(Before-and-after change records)
▬▬▬▬▬▬▬▬▬▬

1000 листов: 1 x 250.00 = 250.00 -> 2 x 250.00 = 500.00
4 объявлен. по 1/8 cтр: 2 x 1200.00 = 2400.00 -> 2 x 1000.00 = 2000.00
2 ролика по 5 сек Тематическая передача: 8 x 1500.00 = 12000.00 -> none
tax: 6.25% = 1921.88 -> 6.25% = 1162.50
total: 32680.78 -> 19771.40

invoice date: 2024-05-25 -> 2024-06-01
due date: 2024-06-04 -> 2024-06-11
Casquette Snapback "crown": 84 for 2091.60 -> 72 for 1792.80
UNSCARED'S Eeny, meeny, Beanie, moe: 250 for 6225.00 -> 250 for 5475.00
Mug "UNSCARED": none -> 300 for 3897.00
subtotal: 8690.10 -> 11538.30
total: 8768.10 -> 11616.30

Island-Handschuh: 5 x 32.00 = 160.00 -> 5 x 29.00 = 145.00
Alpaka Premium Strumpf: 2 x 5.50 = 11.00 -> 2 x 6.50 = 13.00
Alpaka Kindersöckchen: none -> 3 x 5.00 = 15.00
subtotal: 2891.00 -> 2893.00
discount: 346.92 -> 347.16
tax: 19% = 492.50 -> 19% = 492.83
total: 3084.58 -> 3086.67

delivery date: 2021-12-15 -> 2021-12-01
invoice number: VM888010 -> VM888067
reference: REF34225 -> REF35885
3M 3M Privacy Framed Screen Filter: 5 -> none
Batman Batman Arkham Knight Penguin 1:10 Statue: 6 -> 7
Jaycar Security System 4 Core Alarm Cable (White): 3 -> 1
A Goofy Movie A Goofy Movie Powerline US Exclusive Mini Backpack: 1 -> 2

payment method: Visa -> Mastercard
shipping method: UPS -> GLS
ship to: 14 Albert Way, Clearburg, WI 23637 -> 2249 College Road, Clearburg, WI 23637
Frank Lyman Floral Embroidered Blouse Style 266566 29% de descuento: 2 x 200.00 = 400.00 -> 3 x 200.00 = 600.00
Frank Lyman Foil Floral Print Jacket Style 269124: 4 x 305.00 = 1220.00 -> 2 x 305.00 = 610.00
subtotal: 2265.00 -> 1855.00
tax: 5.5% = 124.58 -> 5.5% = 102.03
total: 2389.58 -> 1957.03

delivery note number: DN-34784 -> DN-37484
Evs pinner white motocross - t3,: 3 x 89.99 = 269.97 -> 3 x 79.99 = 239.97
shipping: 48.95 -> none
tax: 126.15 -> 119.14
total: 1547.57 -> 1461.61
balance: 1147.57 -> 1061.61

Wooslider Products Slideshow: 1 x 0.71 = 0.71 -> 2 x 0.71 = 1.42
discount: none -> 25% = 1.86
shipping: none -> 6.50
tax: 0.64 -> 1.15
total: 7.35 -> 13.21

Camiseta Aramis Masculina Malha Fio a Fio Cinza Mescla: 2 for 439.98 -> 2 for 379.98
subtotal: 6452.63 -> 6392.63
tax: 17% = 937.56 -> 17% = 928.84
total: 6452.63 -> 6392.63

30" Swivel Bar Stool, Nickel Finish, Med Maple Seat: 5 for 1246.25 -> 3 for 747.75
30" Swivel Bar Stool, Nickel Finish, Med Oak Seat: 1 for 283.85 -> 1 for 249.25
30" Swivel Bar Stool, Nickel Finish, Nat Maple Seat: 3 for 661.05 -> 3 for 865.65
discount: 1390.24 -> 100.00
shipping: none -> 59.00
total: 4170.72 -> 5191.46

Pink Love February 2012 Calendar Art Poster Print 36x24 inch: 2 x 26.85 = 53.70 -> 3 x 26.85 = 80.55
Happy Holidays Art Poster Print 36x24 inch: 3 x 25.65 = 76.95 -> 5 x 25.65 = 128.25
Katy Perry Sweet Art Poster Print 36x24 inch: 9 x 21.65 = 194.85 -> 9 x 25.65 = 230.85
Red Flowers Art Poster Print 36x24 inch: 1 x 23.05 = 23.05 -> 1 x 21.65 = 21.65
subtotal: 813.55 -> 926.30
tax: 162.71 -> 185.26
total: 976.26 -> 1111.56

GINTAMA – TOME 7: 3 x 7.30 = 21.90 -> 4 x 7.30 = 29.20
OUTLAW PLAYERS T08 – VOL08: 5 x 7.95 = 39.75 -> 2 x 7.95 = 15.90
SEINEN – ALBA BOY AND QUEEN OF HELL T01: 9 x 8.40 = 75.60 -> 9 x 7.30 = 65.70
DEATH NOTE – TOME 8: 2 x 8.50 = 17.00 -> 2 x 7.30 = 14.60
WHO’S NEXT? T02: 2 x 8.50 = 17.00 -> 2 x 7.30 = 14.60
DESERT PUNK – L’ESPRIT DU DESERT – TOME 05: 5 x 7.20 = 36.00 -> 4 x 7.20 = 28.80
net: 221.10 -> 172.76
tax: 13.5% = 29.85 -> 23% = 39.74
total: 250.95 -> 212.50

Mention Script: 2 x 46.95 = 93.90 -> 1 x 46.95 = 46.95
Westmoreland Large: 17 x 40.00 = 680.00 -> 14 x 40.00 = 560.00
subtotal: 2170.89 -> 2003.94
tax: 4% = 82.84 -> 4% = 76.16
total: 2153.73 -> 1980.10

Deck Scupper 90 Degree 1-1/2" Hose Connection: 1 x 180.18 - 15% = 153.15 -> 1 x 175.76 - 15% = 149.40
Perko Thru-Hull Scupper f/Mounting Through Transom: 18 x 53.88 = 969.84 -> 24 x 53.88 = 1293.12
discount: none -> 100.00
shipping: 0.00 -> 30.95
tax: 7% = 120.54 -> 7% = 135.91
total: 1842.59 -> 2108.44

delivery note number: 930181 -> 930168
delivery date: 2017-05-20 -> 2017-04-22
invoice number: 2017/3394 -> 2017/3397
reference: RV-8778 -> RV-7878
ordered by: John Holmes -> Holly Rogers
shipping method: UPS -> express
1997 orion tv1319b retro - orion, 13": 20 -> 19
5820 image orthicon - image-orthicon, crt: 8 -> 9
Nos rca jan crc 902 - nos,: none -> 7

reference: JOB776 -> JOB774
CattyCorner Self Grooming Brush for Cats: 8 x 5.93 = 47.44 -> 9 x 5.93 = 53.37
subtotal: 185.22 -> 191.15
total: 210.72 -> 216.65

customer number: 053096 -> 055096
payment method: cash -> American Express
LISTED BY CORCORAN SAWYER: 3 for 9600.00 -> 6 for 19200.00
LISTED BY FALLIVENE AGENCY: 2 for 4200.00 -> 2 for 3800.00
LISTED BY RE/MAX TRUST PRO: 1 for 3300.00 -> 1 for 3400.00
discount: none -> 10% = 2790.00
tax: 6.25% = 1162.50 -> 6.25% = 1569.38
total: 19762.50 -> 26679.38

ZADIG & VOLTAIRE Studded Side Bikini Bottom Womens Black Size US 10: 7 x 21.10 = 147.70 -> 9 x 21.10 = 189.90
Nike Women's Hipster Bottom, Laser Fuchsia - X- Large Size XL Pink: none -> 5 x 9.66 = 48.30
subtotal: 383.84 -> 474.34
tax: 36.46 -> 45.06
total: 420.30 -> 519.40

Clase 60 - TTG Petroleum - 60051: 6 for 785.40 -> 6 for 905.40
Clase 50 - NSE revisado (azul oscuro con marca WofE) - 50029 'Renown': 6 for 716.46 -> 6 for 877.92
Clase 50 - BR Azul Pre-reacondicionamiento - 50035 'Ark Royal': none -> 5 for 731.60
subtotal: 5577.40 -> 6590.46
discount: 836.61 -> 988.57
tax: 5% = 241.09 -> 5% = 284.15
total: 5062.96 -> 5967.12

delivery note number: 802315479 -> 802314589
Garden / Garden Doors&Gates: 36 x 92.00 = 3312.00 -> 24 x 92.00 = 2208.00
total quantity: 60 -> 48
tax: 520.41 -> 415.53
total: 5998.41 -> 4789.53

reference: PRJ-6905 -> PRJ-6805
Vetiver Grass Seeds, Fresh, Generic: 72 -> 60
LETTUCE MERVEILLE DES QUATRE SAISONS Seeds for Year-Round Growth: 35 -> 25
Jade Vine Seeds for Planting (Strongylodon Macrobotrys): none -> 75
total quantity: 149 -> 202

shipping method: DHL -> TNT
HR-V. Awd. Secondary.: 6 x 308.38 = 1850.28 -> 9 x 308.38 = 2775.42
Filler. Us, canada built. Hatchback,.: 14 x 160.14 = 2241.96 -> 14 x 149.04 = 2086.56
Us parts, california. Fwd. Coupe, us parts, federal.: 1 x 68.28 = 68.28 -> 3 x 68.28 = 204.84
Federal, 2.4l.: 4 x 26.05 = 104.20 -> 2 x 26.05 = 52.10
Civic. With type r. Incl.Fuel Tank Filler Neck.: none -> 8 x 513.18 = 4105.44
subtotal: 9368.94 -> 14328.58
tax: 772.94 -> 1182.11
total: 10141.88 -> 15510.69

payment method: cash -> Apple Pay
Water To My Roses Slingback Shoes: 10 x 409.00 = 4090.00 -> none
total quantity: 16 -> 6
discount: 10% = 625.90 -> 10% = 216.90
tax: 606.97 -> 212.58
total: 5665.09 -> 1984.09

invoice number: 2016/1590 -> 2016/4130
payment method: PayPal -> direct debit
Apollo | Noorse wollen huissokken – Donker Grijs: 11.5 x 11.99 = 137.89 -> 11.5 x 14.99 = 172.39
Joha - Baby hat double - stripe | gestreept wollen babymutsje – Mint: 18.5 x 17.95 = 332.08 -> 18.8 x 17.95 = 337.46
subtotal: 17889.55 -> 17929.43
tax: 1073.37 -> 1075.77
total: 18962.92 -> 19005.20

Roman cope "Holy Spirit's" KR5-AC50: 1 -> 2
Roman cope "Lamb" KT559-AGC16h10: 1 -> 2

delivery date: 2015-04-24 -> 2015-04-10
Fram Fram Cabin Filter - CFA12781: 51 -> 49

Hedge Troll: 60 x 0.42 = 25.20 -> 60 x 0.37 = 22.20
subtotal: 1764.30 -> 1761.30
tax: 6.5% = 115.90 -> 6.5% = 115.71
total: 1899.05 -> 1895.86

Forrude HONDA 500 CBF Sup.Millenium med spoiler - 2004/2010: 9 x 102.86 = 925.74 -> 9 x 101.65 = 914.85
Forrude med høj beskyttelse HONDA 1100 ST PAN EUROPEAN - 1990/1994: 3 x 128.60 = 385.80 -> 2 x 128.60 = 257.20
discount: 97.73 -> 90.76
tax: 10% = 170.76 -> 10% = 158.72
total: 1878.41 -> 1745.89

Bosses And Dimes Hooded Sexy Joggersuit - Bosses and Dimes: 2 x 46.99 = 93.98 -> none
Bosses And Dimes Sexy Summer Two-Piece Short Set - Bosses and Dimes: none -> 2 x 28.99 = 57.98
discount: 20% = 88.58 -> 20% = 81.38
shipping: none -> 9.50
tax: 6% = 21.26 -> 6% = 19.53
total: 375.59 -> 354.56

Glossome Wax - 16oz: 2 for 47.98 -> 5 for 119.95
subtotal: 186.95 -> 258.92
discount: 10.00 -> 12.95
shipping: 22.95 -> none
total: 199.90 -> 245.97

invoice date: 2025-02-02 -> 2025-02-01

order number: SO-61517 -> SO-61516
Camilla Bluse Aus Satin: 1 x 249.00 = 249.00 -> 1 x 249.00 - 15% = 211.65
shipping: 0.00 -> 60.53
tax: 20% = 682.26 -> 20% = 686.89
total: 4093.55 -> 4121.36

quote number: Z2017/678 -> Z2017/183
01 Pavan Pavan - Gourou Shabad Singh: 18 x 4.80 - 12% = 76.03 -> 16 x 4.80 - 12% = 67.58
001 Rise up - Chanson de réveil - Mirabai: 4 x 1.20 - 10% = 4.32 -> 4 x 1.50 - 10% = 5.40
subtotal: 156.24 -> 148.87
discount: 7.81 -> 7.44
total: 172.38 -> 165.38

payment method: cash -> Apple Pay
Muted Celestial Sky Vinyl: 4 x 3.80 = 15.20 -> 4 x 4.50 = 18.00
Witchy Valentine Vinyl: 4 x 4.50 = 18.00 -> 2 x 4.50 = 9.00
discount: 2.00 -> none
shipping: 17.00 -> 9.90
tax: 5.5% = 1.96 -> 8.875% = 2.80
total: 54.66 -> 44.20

▬▬▬▬▬▬▬▬▬▬

## Task objective
Repeat word for word the lines above that run from the line containing "Jaycar Security System" through the line containing "tax: 5.5% = 124.58 -> 5.5% = 102.03", both ends included, and nothing else.

## Output below
Jaycar Security System 4 Core Alarm Cable (White): 3 -> 1
A Goofy Movie A Goofy Movie Powerline US Exclusive Mini Backpack: 1 -> 2

payment method: Visa -> Mastercard
shipping method: UPS -> GLS
ship to: 14 Albert Way, Clearburg, WI 23637 -> 2249 College Road, Clearburg, WI 23637
Frank Lyman Floral Embroidered Blouse Style 266566 29% de descuento: 2 x 200.00 = 400.00 -> 3 x 200.00 = 600.00
Frank Lyman Foil Floral Print Jacket Style 269124: 4 x 305.00 = 1220.00 -> 2 x 305.00 = 610.00
subtotal: 2265.00 -> 1855.00
tax: 5.5% = 124.58 -> 5.5% = 102.03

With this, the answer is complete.